Christy Jackman wiped sweat from her forehead as he spoke. Her sister, Marion Alschuler, sipped a cool drink, her hands fidgeting with the bottle. Christy’s daughter, Caroline, stroked a cat as she remembered her handsome uncle. Then, quietly at first but soon more aggressively, they began to ask questions.

“What did you find of Glenn specifically?” they asked. “A bone? A tooth? A fragment?”

Johnson asked for patience, and asked them to listen to “the authenticated, official government version,” but they pressed him to jump ahead.

“Was he burned?” they asked.

Johnson tried again, shifting the subject to a burial of the group remains that would be held in Arlington.

“And what are they?” interjected one sister.

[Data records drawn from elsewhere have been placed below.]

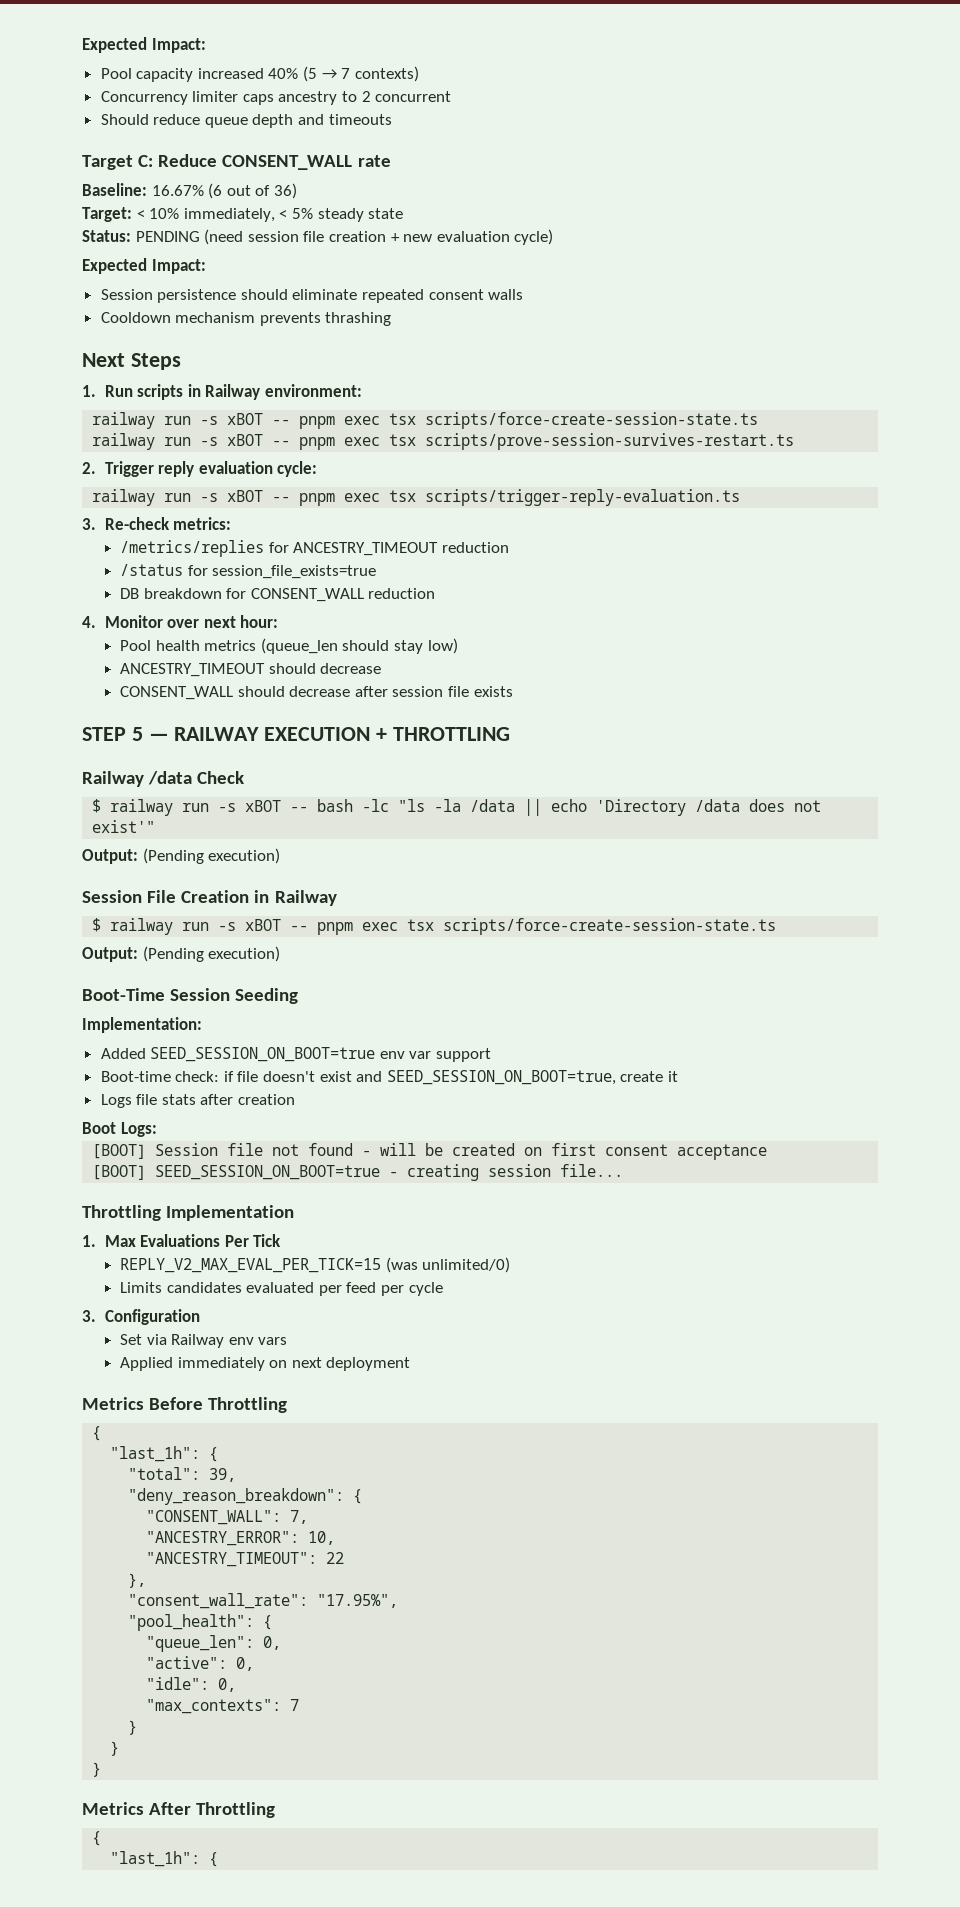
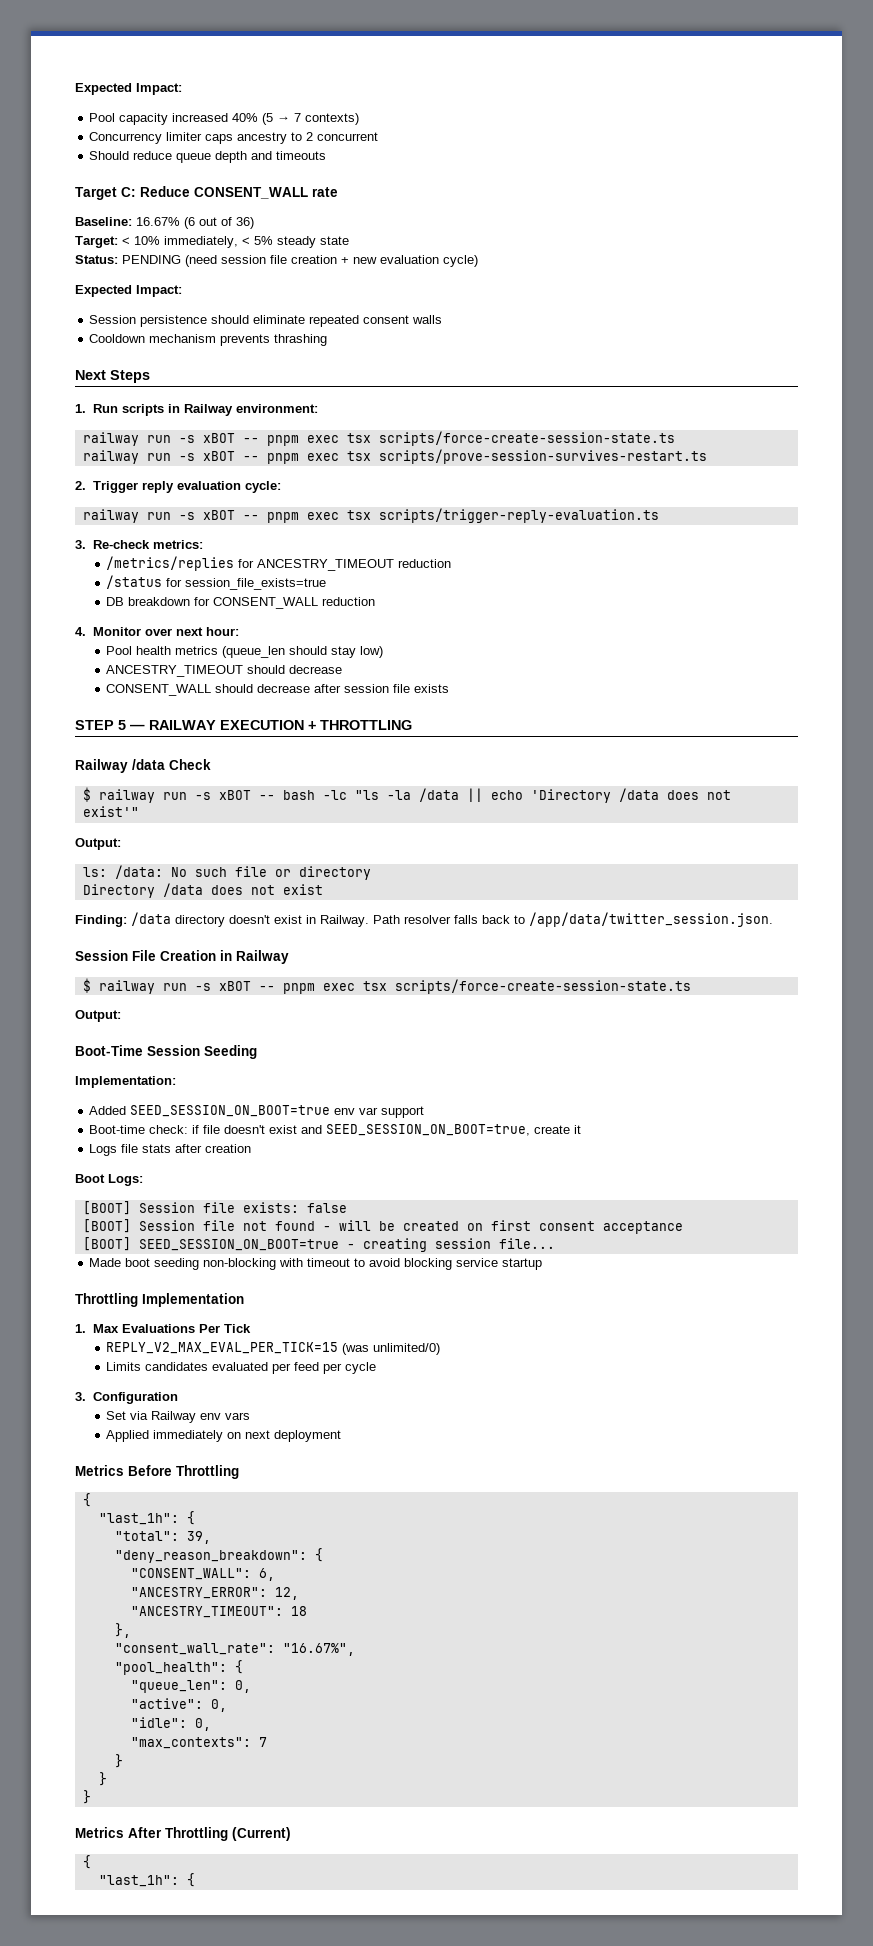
  $ railway run -s xBOT -- bash -lc "ls -la /data || echo 'Directory /data does not exist'"
- Output: (Pending execution)
+ Output:
+ ls: /data: No such file or directory
+ Directory /data does not exist
+ Finding: /data directory doesn't exist in Railway. Path resolver falls back to /app/data/twitter_session.json.
  $ railway run -s xBOT -- pnpm exec tsx scripts/force-create-session-state.ts
- Output: (Pending execution)
+ Output:
+ [BOOT] Session file exists: false
+ Made boot seeding non-blocking with timeout to avoid blocking service startup
- "CONSENT_WALL": 7,
+ "CONSENT_WALL": 6,
- "ANCESTRY_ERROR": 10,
+ "ANCESTRY_ERROR": 12,
- "ANCESTRY_TIMEOUT": 22
+ "ANCESTRY_TIMEOUT": 18
- "consent_wall_rate": "17.95%",
+ "consent_wall_rate": "16.67%",
- Metrics After Throttling
+ Metrics After Throttling (Current)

“But what’s in there?” asked another.

“If you’ll hold your questions,” Johnson begged, “I will get to it. It’s just a matter of me explaining to you cut-and-dry.”

But the women, their voices rising, tears welling in their eyes, didn’t hold back.

Eventually Johnson dropped his even tone and blurted: “We didn’t find anything for Glenn! We have no remains for Glenn! We have a bunch of remains!”

There was a moment of silence.

“You don’t have any remains at all?” asked Jackman.

“No. No remains,” he said.

“Then how do you know he’s there?” she asked.

Johnson explained that Miller was reportedly last seen at the site. It was reasonable, he said, to assume that some of his tissue was mixed among the unidentifiable remains at the site.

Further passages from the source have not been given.